(Entries taken from a collection)
%%

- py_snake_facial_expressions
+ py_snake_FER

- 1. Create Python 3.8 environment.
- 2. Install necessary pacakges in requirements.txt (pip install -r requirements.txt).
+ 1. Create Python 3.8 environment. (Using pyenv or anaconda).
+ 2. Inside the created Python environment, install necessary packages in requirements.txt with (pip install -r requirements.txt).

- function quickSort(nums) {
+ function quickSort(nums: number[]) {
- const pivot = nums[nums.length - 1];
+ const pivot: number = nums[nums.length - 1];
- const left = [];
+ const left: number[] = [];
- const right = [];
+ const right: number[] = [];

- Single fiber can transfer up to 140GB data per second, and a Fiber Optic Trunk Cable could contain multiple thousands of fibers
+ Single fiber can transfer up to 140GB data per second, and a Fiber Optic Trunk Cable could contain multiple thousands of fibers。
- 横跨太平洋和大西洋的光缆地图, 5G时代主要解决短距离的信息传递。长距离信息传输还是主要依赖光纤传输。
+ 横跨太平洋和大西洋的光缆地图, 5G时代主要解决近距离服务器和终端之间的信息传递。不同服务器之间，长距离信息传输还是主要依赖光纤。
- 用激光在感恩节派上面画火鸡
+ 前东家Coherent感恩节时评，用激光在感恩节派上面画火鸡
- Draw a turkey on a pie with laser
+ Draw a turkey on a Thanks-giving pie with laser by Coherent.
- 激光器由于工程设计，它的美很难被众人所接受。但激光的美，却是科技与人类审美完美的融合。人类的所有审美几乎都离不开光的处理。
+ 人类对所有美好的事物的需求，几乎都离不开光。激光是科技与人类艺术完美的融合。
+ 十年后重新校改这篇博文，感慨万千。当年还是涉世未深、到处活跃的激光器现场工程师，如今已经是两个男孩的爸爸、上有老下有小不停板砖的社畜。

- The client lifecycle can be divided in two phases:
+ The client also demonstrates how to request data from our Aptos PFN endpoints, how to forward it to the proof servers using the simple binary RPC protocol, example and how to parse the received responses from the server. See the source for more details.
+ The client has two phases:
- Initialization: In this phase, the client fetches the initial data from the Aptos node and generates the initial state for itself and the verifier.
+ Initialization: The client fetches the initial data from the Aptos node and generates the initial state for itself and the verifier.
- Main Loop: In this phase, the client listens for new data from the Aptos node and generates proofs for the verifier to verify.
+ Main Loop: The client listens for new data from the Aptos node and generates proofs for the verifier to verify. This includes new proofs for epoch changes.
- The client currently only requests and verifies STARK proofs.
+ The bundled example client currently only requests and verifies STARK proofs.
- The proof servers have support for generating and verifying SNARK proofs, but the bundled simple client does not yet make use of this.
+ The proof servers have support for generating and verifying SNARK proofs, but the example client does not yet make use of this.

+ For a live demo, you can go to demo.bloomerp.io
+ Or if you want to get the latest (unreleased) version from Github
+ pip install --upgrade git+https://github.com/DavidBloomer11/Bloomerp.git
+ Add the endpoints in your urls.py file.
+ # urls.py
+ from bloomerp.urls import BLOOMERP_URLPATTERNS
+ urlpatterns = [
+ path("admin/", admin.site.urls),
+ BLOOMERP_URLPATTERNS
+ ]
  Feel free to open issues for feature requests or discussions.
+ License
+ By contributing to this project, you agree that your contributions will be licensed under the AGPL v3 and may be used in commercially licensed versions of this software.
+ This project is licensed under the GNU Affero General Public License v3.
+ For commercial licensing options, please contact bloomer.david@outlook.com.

%%

## PROBLEM DESCRIPTION
When you reach the line holding "left: number[] = [];" in the records above, begin reproducing exactly, stop after the line holding "The client has", and output nothing else.

## YOUR RESPONSE
+ const left: number[] = [];
- const right = [];
+ const right: number[] = [];

- Single fiber can transfer up to 140GB data per second, and a Fiber Optic Trunk Cable could contain multiple thousands of fibers
+ Single fiber can transfer up to 140GB data per second, and a Fiber Optic Trunk Cable could contain multiple thousands of fibers。
- 横跨太平洋和大西洋的光缆地图, 5G时代主要解决短距离的信息传递。长距离信息传输还是主要依赖光纤传输。
+ 横跨太平洋和大西洋的光缆地图, 5G时代主要解决近距离服务器和终端之间的信息传递。不同服务器之间，长距离信息传输还是主要依赖光纤。
- 用激光在感恩节派上面画火鸡
+ 前东家Coherent感恩节时评，用激光在感恩节派上面画火鸡
- Draw a turkey on a pie with laser
+ Draw a turkey on a Thanks-giving pie with laser by Coherent.
- 激光器由于工程设计，它的美很难被众人所接受。但激光的美，却是科技与人类审美完美的融合。人类的所有审美几乎都离不开光的处理。
+ 人类对所有美好的事物的需求，几乎都离不开光。激光是科技与人类艺术完美的融合。
+ 十年后重新校改这篇博文，感慨万千。当年还是涉世未深、到处活跃的激光器现场工程师，如今已经是两个男孩的爸爸、上有老下有小不停板砖的社畜。

- The client lifecycle can be divided in two phases:
+ The client also demonstrates how to request data from our Aptos PFN endpoints, how to forward it to the proof servers using the simple binary RPC protocol, example and how to parse the received responses from the server. See the source for more details.
+ The client has two phases:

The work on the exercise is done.